■ **EXERCISE DETAILS**
The stretch from the line with "Eceran Hasil Perikanan</td>" through the line with "-193,15 +188,31 @@" in the records below: write it out exactly, and nothing else.
▼
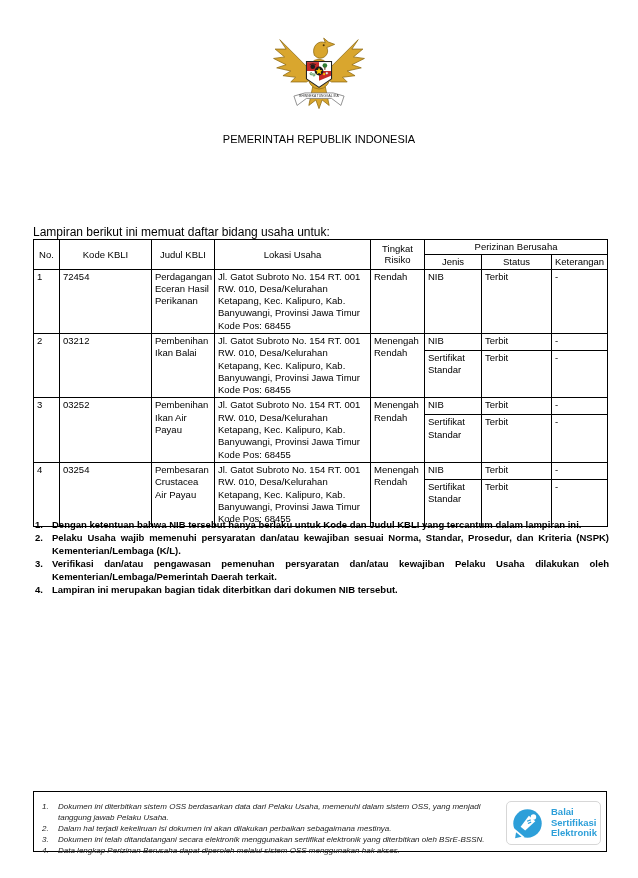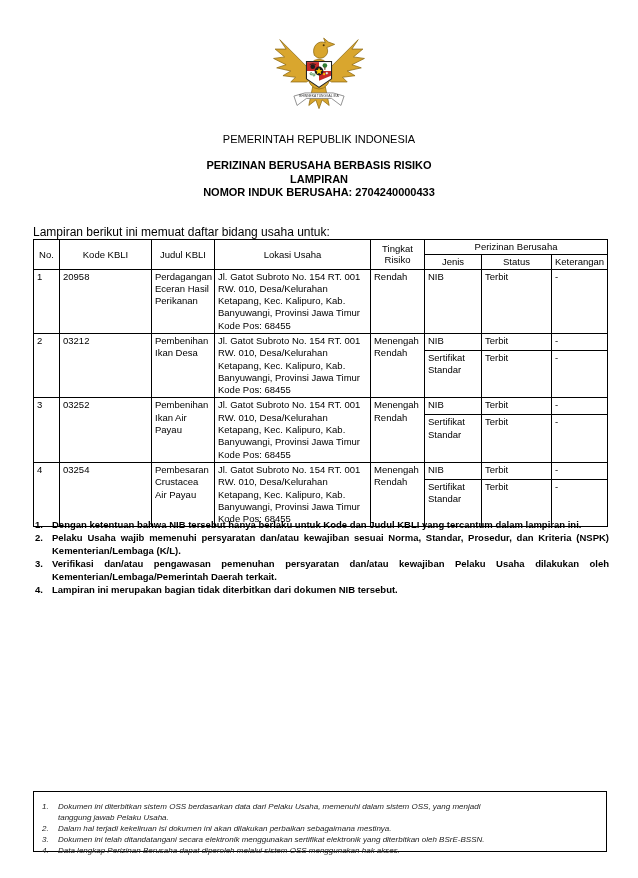--- a/index.html
+++ b/index.html
@@ -86,25 +86,20 @@
       <circle cx="60" cy="52" r="5.6" fill="#1b1b1b"></circle>
       <path d="M60 47.6 L61.3 50.7 L64.6 50.9 L62.1 53 L62.9 56.2 L60 54.4 L57.1 56.2 L57.9 53 L55.4 50.9 L58.7 50.7 Z" fill="#F5C400"></path>
 
       <path d="M28 84 L42 80 L78 80 L92 84 L88 96 L76 87 L44 87 L32 96 Z" fill="#ffffff" stroke="#777" stroke-width="1"></path>
       <text x="60" y="85.6" text-anchor="middle" font-size="4.2" fill="#333">BHINNEKA TUNGGAL IKA</text>
     </svg>
   </div>
 
   <div class="gov-title">PEMERINTAH REPUBLIK INDONESIA</div>
 
-  <div class="doc-block">
-    <div>PERIZINAN BERUSAHA BERBASIS RISIKO</div>
-    <div>LAMPIRAN</div>
-    <div>NOMOR INDUK BERUSAHA: 2704240000433</div>
-  </div>
 
   <div class="intro">Lampiran berikut ini memuat daftar bidang usaha untuk:</div>
 
   <table class="kbli">
     <colgroup>
       <col style="width:26px">
         <col style="width:92px">
         <col style="width:63px">
         <col style="width:156px">
       <col style="width:54px">
@@ -123,32 +118,32 @@
       </tr>
       <tr class="h2">
         <th>Jenis</th>
         <th>Status</th>
         <th>Keterangan</th>
       </tr>
     </thead>
     <tbody>
         <tr class="row-single">
           <td class="c-no" rowspan="1">1</td>
-          <td rowspan="1">20958</td>
+          <td rowspan="1">72454</td>
           <td rowspan="1">Perdagangan Eceran Hasil Perikanan</td>
           <td rowspan="1">Jl. Gatot Subroto No. 154 RT. 001 RW. 010, Desa/Kelurahan Ketapang, Kec. Kalipuro, Kab. Banyuwangi, Provinsi Jawa Timur Kode Pos: 68455</td>
           <td rowspan="1">Rendah</td>
           <td>NIB</td>
           <td>Terbit</td>
           <td>-</td>
         </tr>
         <tr class="sub-first-multi">
           <td class="c-no" rowspan="2">2</td>
           <td rowspan="2">03212</td>
-          <td rowspan="2">Pembenihan Ikan Desa</td>
+          <td rowspan="2">Pembenihan Ikan Balai</td>
           <td rowspan="2">Jl. Gatot Subroto No. 154 RT. 001 RW. 010, Desa/Kelurahan Ketapang, Kec. Kalipuro, Kab. Banyuwangi, Provinsi Jawa Timur Kode Pos: 68455</td>
           <td rowspan="2">Menengah Rendah</td>
           <td>NIB</td>
           <td>Terbit</td>
           <td>-</td>
         </tr>
         <tr>
           <td>Sertifikat Standar</td>
           <td>Terbit</td>
           <td>-</td>
@@ -193,15 +188,31 @@
     <li>Lampiran ini merupakan bagian tidak diterbitkan dari dokumen NIB tersebut.</li>
   </ol>
 
   <div class="footer-box">
     <ol class="footer-notes">
       <li>Dokumen ini diterbitkan sistem OSS berdasarkan data dari Pelaku Usaha, memenuhi dalam sistem OSS, yang menjadi tanggung jawab Pelaku Usaha.</li>
       <li>Dalam hal terjadi kekeliruan isi dokumen ini akan dilakukan perbaikan sebagaimana mestinya.</li>
       <li>Dokumen ini telah ditandatangani secara elektronik menggunakan sertifikat elektronik yang diterbitkan oleh BSrE-BSSN.</li>
       <li>Data lengkap Perizinan Berusaha dapat diperoleh melalui sistem OSS menggunakan hak akses.</li>
     </ol>
+    <div class="bsre-logo">
+      <svg class="bsre-icon" viewBox="0 0 36 36">
+        <circle cx="18" cy="18" r="15.5" fill="#2D9FD9"></circle>
+        <path d="M3 23 L15 33 L1 35 Z" fill="#ffffff"></path>
+        <path d="M5.5 27.5 L11.5 32.5 L4.5 34 Z" fill="#2D9FD9"></path>
+        <path d="M10.5 21.5 L19.5 9.5 L26.5 15.5 L15.5 25.5 Z" fill="#ffffff"></path>
+        <circle cx="24.5" cy="11" r="3" fill="#ffffff"></circle>
+        <path d="M17.5 15.5 L21.5 14 M18.5 18 L22 16.5" stroke="#2D9FD9" stroke-width="1.3" fill="none"></path>
+      </svg>
+      <div class="bsre-divider"></div>
+      <div class="bsre-text">
+        <div>Balai</div>
+        <div>Sertifikasi</div>
+        <div>Elektronik</div>
+      </div>
+    </div>
   </div>
 
 </div>
 
 </body></html>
▲
■ **ANSWER SPACE**
           <td rowspan="1">Perdagangan Eceran Hasil Perikanan</td>
           <td rowspan="1">Jl. Gatot Subroto No. 154 RT. 001 RW. 010, Desa/Kelurahan Ketapang, Kec. Kalipuro, Kab. Banyuwangi, Provinsi Jawa Timur Kode Pos: 68455</td>
           <td rowspan="1">Rendah</td>
           <td>NIB</td>
           <td>Terbit</td>
           <td>-</td>
         </tr>
         <tr class="sub-first-multi">
           <td class="c-no" rowspan="2">2</td>
           <td rowspan="2">03212</td>
-          <td rowspan="2">Pembenihan Ikan Desa</td>
+          <td rowspan="2">Pembenihan Ikan Balai</td>
           <td rowspan="2">Jl. Gatot Subroto No. 154 RT. 001 RW. 010, Desa/Kelurahan Ketapang, Kec. Kalipuro, Kab. Banyuwangi, Provinsi Jawa Timur Kode Pos: 68455</td>
           <td rowspan="2">Menengah Rendah</td>
           <td>NIB</td>
           <td>Terbit</td>
           <td>-</td>
         </tr>
         <tr>
           <td>Sertifikat Standar</td>
           <td>Terbit</td>
           <td>-</td>
@@ -193,15 +188,31 @@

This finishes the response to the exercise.